The next three sections conclude this chapter by exploring a handful of additional utilities for processing directories (a.k.a. folders) on your computer with Python. They present directory copy, deletion, and comparison scripts that demonstrate system tools at work. All of these were born of necessity, are generally portable among all Python platforms, and illustrate Python development concepts along the way.
Some of these scripts do something too unique for the visitor
module’s classes we’ve been applying
in early sections of this chapter, and so require more custom
solutions (e.g., we can’t remove directories we intend to walk
through). Most have platform-specific equivalents too (e.g.,
drag-and-drop copies), but the Python utilities shown here are
portable, easily customized, callable from other scripts, and
surprisingly fast.
My CD writer sometimes does weird things. In fact, copies of files with odd names can be totally botched on the CD, even though other files show up in one piece. That’s not necessarily a showstopper; if just a few files are trashed in a big CD backup copy, I can always copy the offending files to floppies one at a time. Unfortunately, Windows drag-and-drop copies don’t play nicely with such a CD: the copy operation stops and exits the moment the first bad file is encountered. You get only as many files as were copied up to the error, but no more.

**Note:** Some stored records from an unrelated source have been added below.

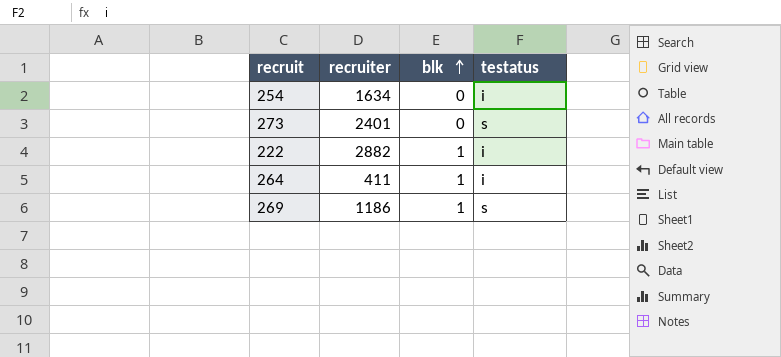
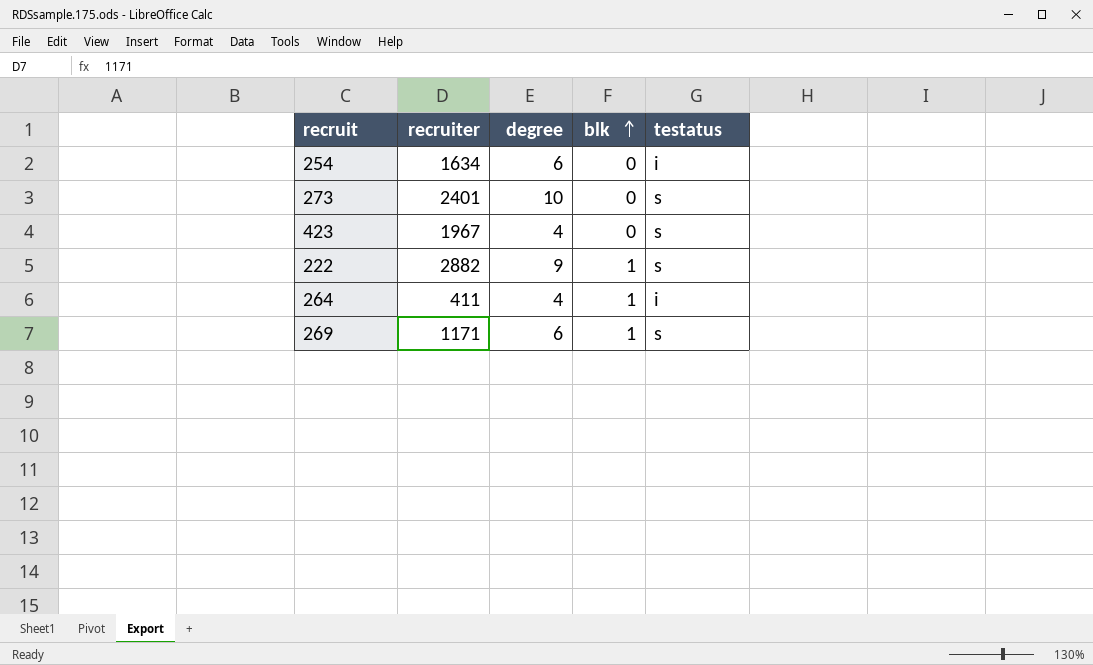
column degree | position: none -> 3
row 423: none -> 1967 | 4 | 0 | s
222 | testatus: i -> s
269 | recruiter: 1186 -> 1171

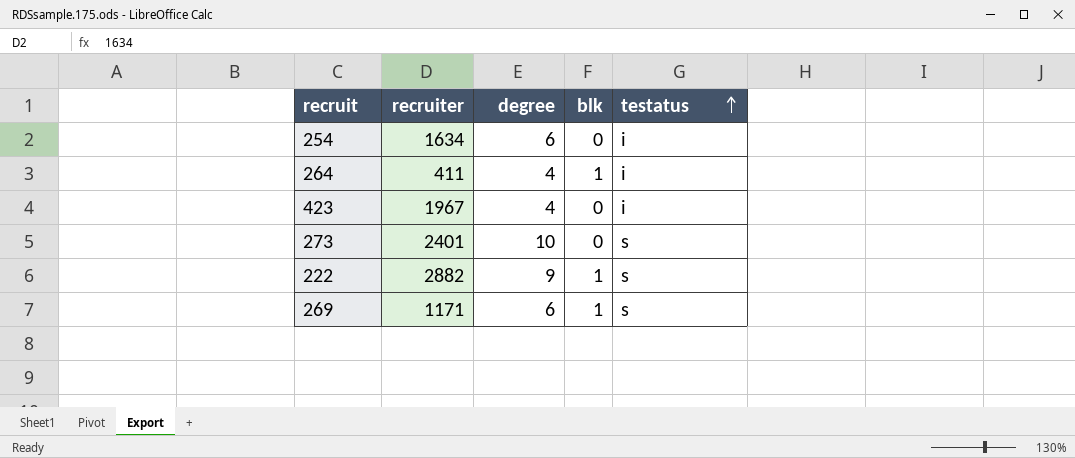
row order: blk ascending -> testatus ascending
423 | testatus: s -> i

In fact, this is not limited to CD copies. I’ve run into similar problems when trying to back up my laptop’s hard drive to another drive—the drag-and-drop copy stops with an error as soon as it reaches a file with a name that is too long to copy (common in saved web pages). The last 45 minutes spent copying is wasted time; frustrating, to say the least!
There may be some magical Windows setting to work around this feature, but I gave up hunting for one as soon as I realized that it would be easier to code a copier in Python. The cpall.py script in Example 7-25 is one way to do it. With this script, I control what happens when bad files are found—I can skip over them with Python exception handlers, for instance. Moreover, this tool works with the same interface and effect on other platforms. It seems to me, at least, that a few minutes spent writing a portable and reusable Python script to meet a need is a better investment than looking for solutions that work on only one platform (if at all).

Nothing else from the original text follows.